House prices have only increased marginally in the last three quarters thanks to new dominance by apartments, a situation the bankers’ survey says is an indication of stability in the property market.
Kenya Bankers Association-House Price Index (KBA-HPI), which measures house values across major suburbs, shows prices increased by under two per cent in the last three quarters of 2015.
The latest index indicates average prices increased by 1.14 per cent in the last quarter of 2015, slightly down from 1.25 per cent registered in the third quarter but higher than 0.2 per cent registered in the second quarter last year.
KBA director of research and policy Jared Osoro said the marginal increase is driven in part by developers putting up more apartments where standalone houses once stood as they target middle class buyers.
“What is coming out clearway is that there are more apartments that are coming up in the market,” said Mr Osoro.
The KBA-HPI shows that 93 per cent of all the housing units that came to the market over the last quarter were apartments, six per cent were maisonettes while bungalows accounted for the remaining one per cent.
The preference for apartments by home owners is due to their affordability relative to bungalows and maisonettes.

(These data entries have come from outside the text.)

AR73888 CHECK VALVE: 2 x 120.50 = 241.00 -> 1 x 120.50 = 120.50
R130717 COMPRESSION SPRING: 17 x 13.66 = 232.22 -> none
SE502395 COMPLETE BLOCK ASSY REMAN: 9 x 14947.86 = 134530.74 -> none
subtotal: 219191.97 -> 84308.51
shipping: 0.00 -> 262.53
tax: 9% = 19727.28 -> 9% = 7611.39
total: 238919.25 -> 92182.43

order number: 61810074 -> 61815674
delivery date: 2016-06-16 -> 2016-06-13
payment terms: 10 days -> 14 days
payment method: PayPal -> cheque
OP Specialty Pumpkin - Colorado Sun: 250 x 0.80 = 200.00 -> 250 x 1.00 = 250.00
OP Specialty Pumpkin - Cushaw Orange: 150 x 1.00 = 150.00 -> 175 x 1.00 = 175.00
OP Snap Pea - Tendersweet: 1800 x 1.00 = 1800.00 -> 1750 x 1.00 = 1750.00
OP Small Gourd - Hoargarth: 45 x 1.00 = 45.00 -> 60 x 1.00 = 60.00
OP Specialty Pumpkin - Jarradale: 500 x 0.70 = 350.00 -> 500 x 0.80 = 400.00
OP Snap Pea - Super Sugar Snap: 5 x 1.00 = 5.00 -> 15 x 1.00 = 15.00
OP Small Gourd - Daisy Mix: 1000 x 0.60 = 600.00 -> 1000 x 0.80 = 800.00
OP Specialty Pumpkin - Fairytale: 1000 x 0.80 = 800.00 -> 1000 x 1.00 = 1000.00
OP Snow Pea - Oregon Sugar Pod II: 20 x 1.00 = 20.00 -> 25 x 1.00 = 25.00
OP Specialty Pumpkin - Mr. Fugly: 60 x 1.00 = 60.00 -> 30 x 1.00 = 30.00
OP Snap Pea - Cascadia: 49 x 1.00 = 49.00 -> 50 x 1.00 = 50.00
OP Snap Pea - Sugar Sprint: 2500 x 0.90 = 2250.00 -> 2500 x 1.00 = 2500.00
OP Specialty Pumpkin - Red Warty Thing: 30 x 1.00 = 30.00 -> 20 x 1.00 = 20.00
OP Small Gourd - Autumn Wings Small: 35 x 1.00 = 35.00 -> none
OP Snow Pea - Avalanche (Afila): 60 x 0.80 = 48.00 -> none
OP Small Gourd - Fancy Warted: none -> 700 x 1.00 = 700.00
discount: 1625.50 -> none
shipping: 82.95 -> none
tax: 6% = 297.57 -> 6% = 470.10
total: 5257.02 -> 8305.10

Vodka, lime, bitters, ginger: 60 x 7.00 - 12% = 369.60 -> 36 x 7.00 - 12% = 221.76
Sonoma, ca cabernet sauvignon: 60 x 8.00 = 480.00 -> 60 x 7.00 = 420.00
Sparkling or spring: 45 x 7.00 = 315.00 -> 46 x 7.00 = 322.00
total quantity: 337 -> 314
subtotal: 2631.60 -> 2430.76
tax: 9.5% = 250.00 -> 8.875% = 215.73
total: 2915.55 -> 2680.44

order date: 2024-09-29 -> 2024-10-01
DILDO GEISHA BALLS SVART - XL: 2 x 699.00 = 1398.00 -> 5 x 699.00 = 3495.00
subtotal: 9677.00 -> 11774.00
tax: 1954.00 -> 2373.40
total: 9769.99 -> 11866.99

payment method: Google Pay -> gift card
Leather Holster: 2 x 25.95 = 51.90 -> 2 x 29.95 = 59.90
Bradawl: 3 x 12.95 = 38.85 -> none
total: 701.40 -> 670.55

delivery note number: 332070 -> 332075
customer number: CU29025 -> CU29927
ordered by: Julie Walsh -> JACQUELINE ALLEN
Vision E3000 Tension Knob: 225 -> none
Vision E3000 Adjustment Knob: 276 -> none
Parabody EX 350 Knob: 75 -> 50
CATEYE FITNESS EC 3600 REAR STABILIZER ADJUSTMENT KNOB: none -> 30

Developers on their part are focusing on apartments since they offer the highest return on investment per acre than bungalows and maisonettes.
“In addition, from the real-estate developers point of view apartments could be yielding high returns given that a number of units can be put up in a small piece of land and the high cost of land as opposed to maisonettes and bungalows which have to be standalone,” said the KBA-HPI.
The index shows prices mostly rose for houses that have enough space, scenic views and are located close to social amenities.
Developers say apartments whose prices are not rising at all are mainly those put up a decade ago.
“Those units are barely moving,” said Anthony Mugo, the chief executive of real estate firm Falcon Development.
A stable property market is good for investors such as home owners, financiers and developers since it reduces the risk for all parties, Mr Osoro said.
The findings of the KBA-HPI confirm recent data from property firm Hass Consult, which released its flagship Hass Property Index Monday.
The firm also noted that the high price of land is a key factor making developers opt for apartments over standalone units.
The Hass Property Index shows the increase in apartments, especially in major suburbs, had resulted in asking rents for apartments falling by 2.3 per cent in the last quarter of 2015, the first time this has happened in the past 15 years. It showed land prices continue to rise but only marginally.
Prices in Nairobi increased by 1.3 per cent in the last quarter while in satellite towns the increase was two per cent.
The Knight Frank Prime Global Rental Index, also released recently, shows rent for Nairobi’s high-end property market did not increase between March and September of 2015 as a result of increased supply of units in the market.
Focus now is on satellite towns benefiting from ongoing infrastructure development.